Ho letto questo messaggio alle detenute della Giudecca, sono rimaste commosse, ma soprattutto incredule: non credevano che "fuori" qualcuno potesse aver voglia di occuparsi di una ragazza detenuta, e non preferisse invece, per fare del bene, scegliersi per lo meno una situazione meno scomoda. E c’è invece da dire che questa non è neppure l’unica offerta di aiuto ricevuta, anche se senz’altro è la più impegnativa e quella che maggiormente ci ha aperto il cuore. Altri si sono offerti di dare una mano a Sonya in modi diversi, come la volontaria che ci ha scritto "Conosco bene la situazione carceraria, insieme ad altri amici tentiamo il reinserimento degli ex detenuti. Mi piacerebbe poter fare qualcosa per Sonya, anche solo diventare sua amica. Forse non è troppo tardi".

Non arrendersi in partenza… non dire "con la Bossi-Fini, non c’è più niente da fare"… non rinunciare a una battaglia giusta perché sia riconosciuto anche agli stranieri in carcere quel minimo di diritti che hanno gli italiani.

Purtroppo, quando sono giunti questi messaggi, erano già arrivati in carcere a prelevare Sonya per espellerla. Non sappiamo se ora sia in un Centro di Permanenza Temporanea (i famigerati Centri di Detenzione, peggio della galera) o al suo paese, per strada perché in Bulgaria non ha nessuno, e c’è troppa miseria perché qualcuno si possa occupare, oltre che della sua, anche di quella degli altri.

La stiamo cercando, non so se riusciremo a trovarla, ad avere almeno qualche notizia sulla sua sorte.
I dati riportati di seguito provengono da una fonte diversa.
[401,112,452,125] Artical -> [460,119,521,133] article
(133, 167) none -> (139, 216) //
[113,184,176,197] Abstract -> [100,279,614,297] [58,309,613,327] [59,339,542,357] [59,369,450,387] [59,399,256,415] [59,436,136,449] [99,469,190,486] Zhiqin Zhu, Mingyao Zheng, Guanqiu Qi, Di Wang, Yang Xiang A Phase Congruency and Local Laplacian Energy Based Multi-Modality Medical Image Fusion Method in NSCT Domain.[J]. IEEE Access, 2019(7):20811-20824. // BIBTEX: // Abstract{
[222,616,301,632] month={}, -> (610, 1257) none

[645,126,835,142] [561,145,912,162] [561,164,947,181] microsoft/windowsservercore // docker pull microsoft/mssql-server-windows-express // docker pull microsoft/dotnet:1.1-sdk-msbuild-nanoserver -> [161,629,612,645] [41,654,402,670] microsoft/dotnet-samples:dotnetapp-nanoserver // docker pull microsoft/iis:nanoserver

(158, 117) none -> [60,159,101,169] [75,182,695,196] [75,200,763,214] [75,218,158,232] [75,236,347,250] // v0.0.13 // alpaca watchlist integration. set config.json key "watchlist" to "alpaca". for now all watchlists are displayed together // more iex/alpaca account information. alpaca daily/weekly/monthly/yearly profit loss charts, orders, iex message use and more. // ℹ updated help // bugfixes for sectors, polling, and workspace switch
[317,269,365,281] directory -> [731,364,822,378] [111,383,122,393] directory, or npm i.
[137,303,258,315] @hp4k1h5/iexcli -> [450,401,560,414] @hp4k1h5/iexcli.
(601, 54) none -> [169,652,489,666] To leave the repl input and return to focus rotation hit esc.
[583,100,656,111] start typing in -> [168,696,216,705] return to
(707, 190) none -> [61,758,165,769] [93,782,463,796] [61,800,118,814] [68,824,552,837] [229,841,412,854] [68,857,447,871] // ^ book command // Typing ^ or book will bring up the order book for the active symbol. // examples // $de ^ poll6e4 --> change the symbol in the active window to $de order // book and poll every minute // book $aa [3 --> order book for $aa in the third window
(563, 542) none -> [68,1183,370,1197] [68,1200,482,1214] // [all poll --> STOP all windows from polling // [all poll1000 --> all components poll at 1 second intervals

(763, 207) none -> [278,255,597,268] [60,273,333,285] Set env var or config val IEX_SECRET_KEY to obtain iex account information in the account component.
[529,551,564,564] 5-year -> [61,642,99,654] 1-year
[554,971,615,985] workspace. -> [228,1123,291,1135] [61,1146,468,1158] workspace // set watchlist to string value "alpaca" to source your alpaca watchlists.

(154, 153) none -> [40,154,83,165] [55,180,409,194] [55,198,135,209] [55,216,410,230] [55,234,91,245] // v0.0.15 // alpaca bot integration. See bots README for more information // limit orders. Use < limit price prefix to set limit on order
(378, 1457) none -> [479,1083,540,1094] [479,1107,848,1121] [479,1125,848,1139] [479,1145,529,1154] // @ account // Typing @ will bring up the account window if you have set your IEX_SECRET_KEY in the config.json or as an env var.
So che per tanti di noi, che si occupano di detenuti stranieri, questa dovrebbe essere una lezione: non arrendersi in partenza, non dire "con la Bossi-Fini, non c’è più niente da fare", non rinunciare a una battaglia giusta perché sia riconosciuto anche agli stranieri in carcere quel minimo di diritti che hanno gli italiani. E avere un po’ di fiducia nel mondo "fuori", che non è tutto così ostile e prevenuto come qualcuno vorrebbe farci credere.